:: Task to complete ::
Your reply should reproduce each entry exactly and contain no pictures.

Records excerpted from a collection:
■ ■ ■ ■ ■ ■ ■

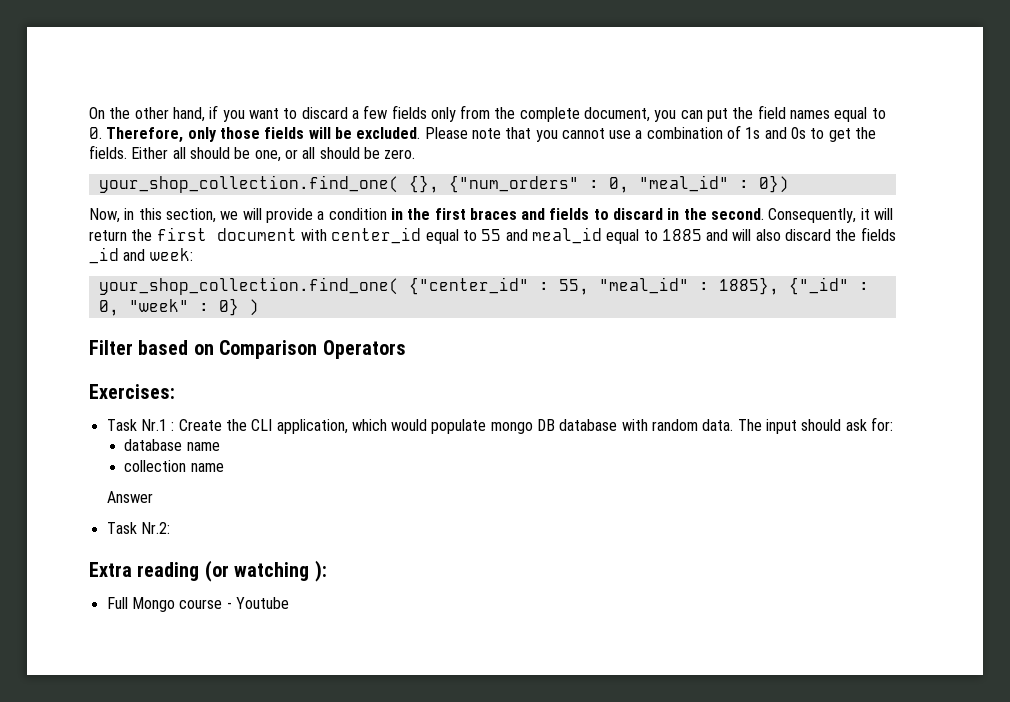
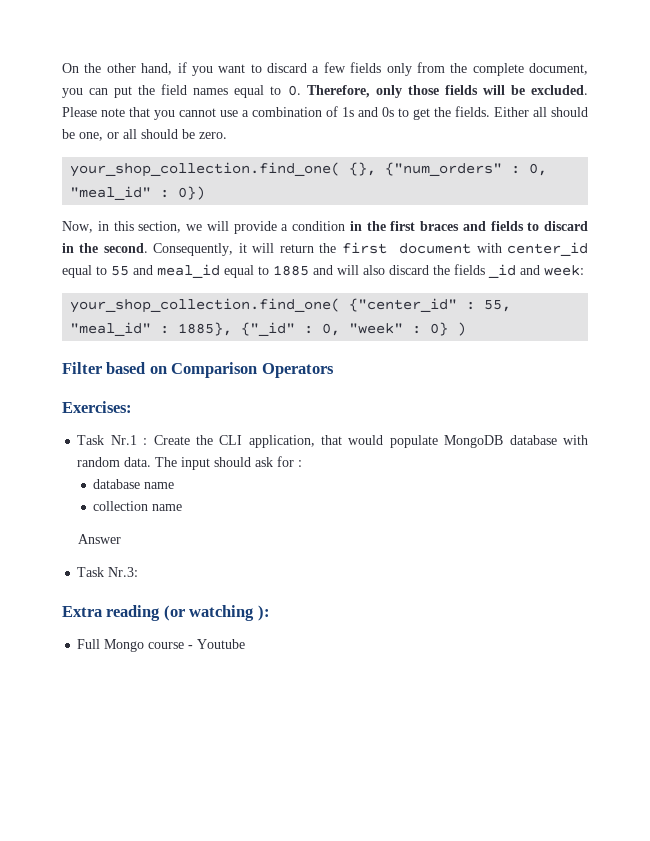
- Task Nr.1 : Create the CLI application, which would populate mongo DB database with random data.
+ Task Nr.1 : Create the CLI application, that would populate MongoDB database with random data.
- The input should ask for:
+ The input should ask for :
- Task Nr.2:
+ Task Nr.3:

■ ■ ■ ■ ■ ■ ■

:: Task response ::
- Task Nr.1 : Create the CLI application, which would populate mongo DB database with random data.
+ Task Nr.1 : Create the CLI application, that would populate MongoDB database with random data.
- The input should ask for:
+ The input should ask for :
- Task Nr.2:
+ Task Nr.3:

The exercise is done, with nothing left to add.